*YOUR TASK*. Your response should contain only the lines running from the top of the data below through the line with "tbody tr:last-child td", both included. Pictures must be omitted.

*INPUT*.

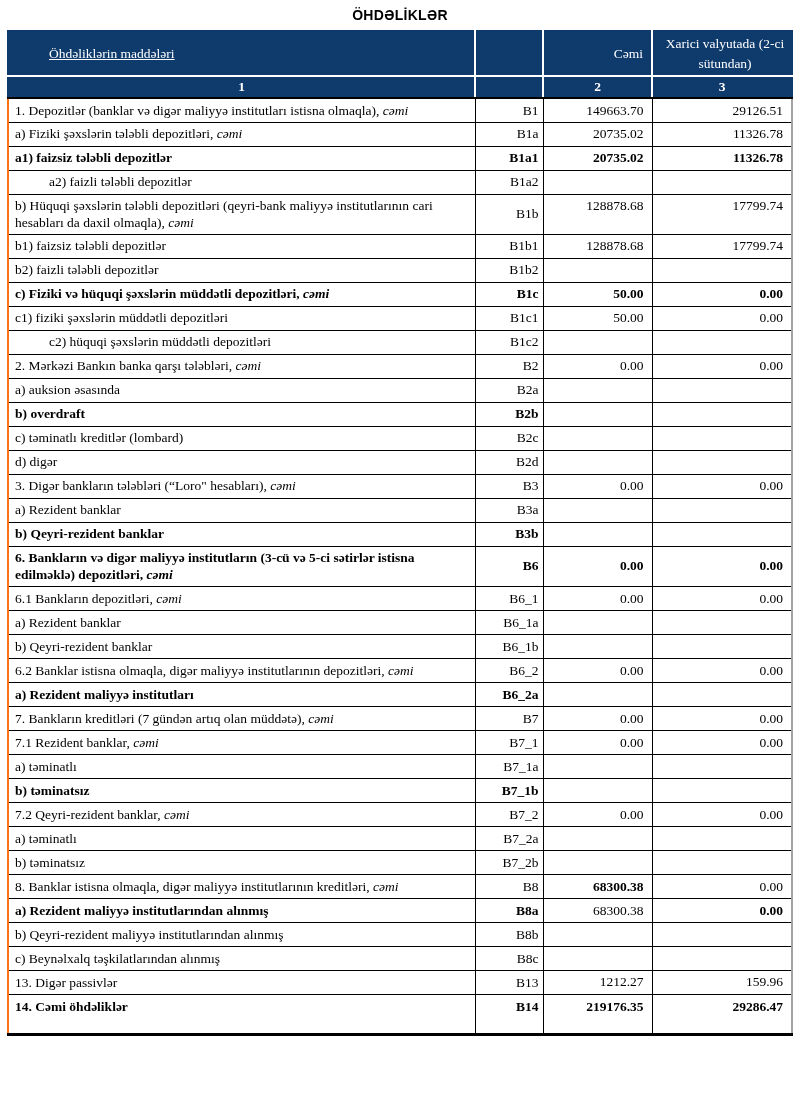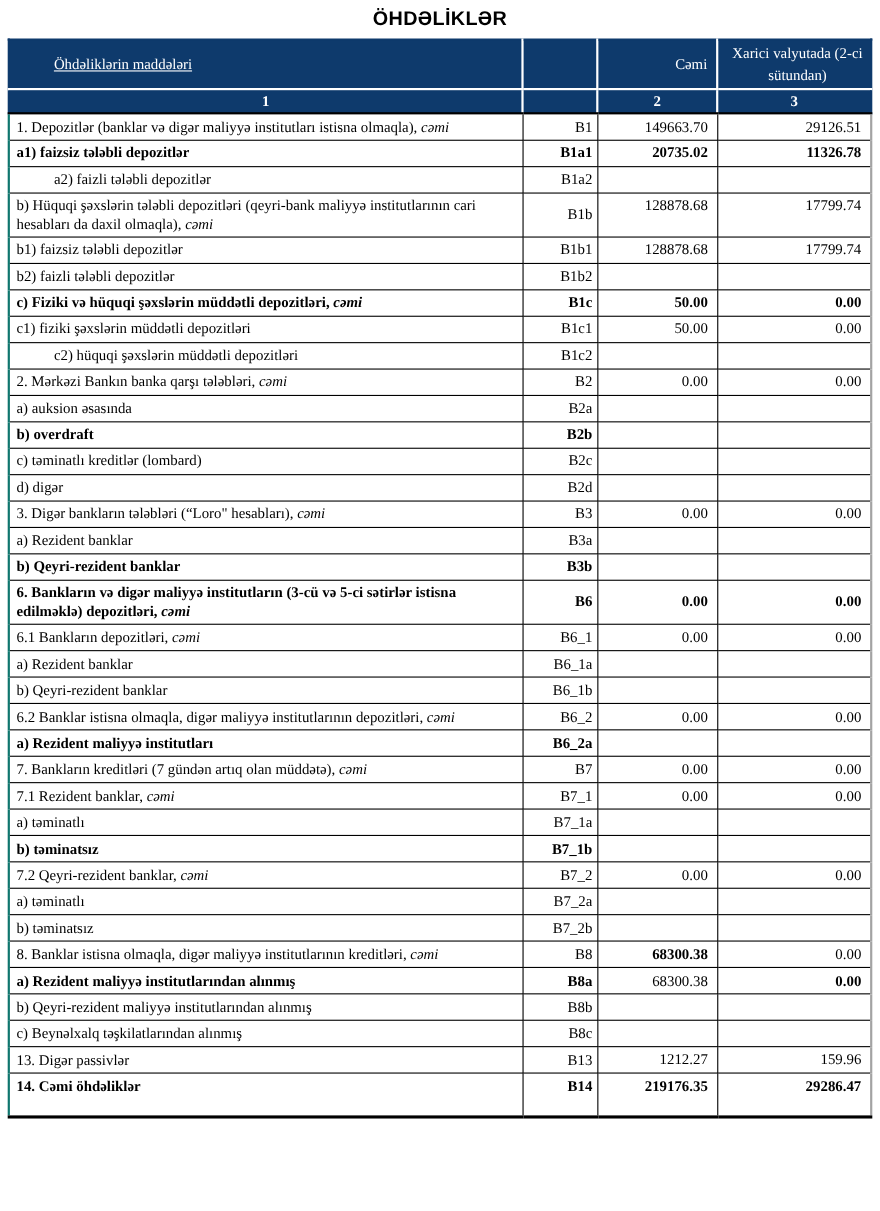--- a/index.html
+++ b/index.html
@@ -1,35 +1,35 @@
 <!DOCTYPE html>
 <html style="--navy: #0e3a6c;"><head>
 <meta charset="utf-8">
 <style>
   :root { --navy:#0e3a6c; }
   * { box-sizing:border-box; }
   body { margin:0; width:800px; background:#fff; color:#000;
          font-family:"Liberation Serif", serif; }
   .title { font-family:"Liberation Sans", sans-serif; font-weight:700;
-           font-size:18px; text-align:center; margin:7px 0 7px; letter-spacing:0.3px; }
+           font-size:14px; text-align:center; margin:7px 0 7px; letter-spacing:0.3px; }
   table { border-collapse:collapse; table-layout:fixed; width:784px; margin:0 auto; }
   thead th { background:var(--navy); color:#fff; font-weight:400; font-size:13.5px;
              border:2px solid #fff; padding:2px 4px; }
   thead tr.h1 th { height:42px; }
   thead tr.h1 th.h-items { text-align:left; padding-left:40px;text-decoration:underline; }
   thead tr.h1 th.h-total { text-align:right; padding-right:8px; }
   thead tr.h1 th.h-foreign { text-align:center; padding:2px 6px 2px 12px; line-height:1.45; }
   thead tr.h2 th { height:20px; font-weight:700; }
   thead tr.h1 th { border-top:2px solid var(--navy); }
   thead th:first-child { border-left:2px solid var(--navy); }
   thead th:last-child { border-right:2px solid var(--navy); }
   thead tr.h2 th { border-bottom:2px solid #000; }
   tbody td { border:1px solid #000; font-size:13.5px; height:24px;
              vertical-align:middle; line-height:1.3; padding:2px 4px; }
-  tbody td:first-child { border-left:2px solid #0f766e; }
+  tbody td:first-child { border-left:2px solid #f97316; }
   tbody td:last-child { border-right:2px solid #a3a3a3; }
   tbody tr:last-child td { border-bottom:3px solid #000; }
   .c-label { padding:2px 6px 2px 6px; }
   .ind0 { padding-left:6px; }
   .ind1 { padding-left:40px; }
   .ind2 { }
   .c-code { text-align:right; }
   .c-num  { text-align:right; padding-right:8px; }
   .b { font-weight:700; }
   .it { font-style:italic; }
@@ -64,20 +64,26 @@
       </tr>
     </thead>
     <tbody id="tbody-rows">
         <tr class="">
           <td class="c-label ind0"><span>1. Depozitlər (banklar və digər maliyyə institutları istisna olmaqla),</span><span class="it"> cəmi</span></td>
           <td class="c-code">B1</td>
           <td class="c-num">149663.70</td>
           <td class="c-num">29126.51</td>
         </tr>
         <tr class="">
+          <td class="c-label ind0"><span>a) Fiziki şəxslərin tələbli depozitləri,</span><span class="it"> cəmi</span></td>
+          <td class="c-code">B1a</td>
+          <td class="c-num">20735.02</td>
+          <td class="c-num">11326.78</td>
+        </tr>
+        <tr class="">
           <td class="c-label ind0 b"><span>a1) faizsiz tələbli depozitlər</span></td>
           <td class="c-code b">B1a1</td>
           <td class="c-num b">20735.02</td>
           <td class="c-num b">11326.78</td>
         </tr>
         <tr class="">
           <td class="c-label ind1"><span>a2) faizli tələbli depozitlər</span></td>
           <td class="c-code">B1a2</td>
           <td class="c-num"></td>
           <td class="c-num"></td>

*SOLUTION TO THIS EXERCISE*.
--- a/index.html
+++ b/index.html
@@ -1,35 +1,35 @@
 <!DOCTYPE html>
 <html style="--navy: #0e3a6c;"><head>
 <meta charset="utf-8">
 <style>
   :root { --navy:#0e3a6c; }
   * { box-sizing:border-box; }
   body { margin:0; width:800px; background:#fff; color:#000;
          font-family:"Liberation Serif", serif; }
   .title { font-family:"Liberation Sans", sans-serif; font-weight:700;
-           font-size:18px; text-align:center; margin:7px 0 7px; letter-spacing:0.3px; }
+           font-size:14px; text-align:center; margin:7px 0 7px; letter-spacing:0.3px; }
   table { border-collapse:collapse; table-layout:fixed; width:784px; margin:0 auto; }
   thead th { background:var(--navy); color:#fff; font-weight:400; font-size:13.5px;
              border:2px solid #fff; padding:2px 4px; }
   thead tr.h1 th { height:42px; }
   thead tr.h1 th.h-items { text-align:left; padding-left:40px;text-decoration:underline; }
   thead tr.h1 th.h-total { text-align:right; padding-right:8px; }
   thead tr.h1 th.h-foreign { text-align:center; padding:2px 6px 2px 12px; line-height:1.45; }
   thead tr.h2 th { height:20px; font-weight:700; }
   thead tr.h1 th { border-top:2px solid var(--navy); }
   thead th:first-child { border-left:2px solid var(--navy); }
   thead th:last-child { border-right:2px solid var(--navy); }
   thead tr.h2 th { border-bottom:2px solid #000; }
   tbody td { border:1px solid #000; font-size:13.5px; height:24px;
              vertical-align:middle; line-height:1.3; padding:2px 4px; }
-  tbody td:first-child { border-left:2px solid #0f766e; }
+  tbody td:first-child { border-left:2px solid #f97316; }
   tbody td:last-child { border-right:2px solid #a3a3a3; }
   tbody tr:last-child td { border-bottom:3px solid #000; }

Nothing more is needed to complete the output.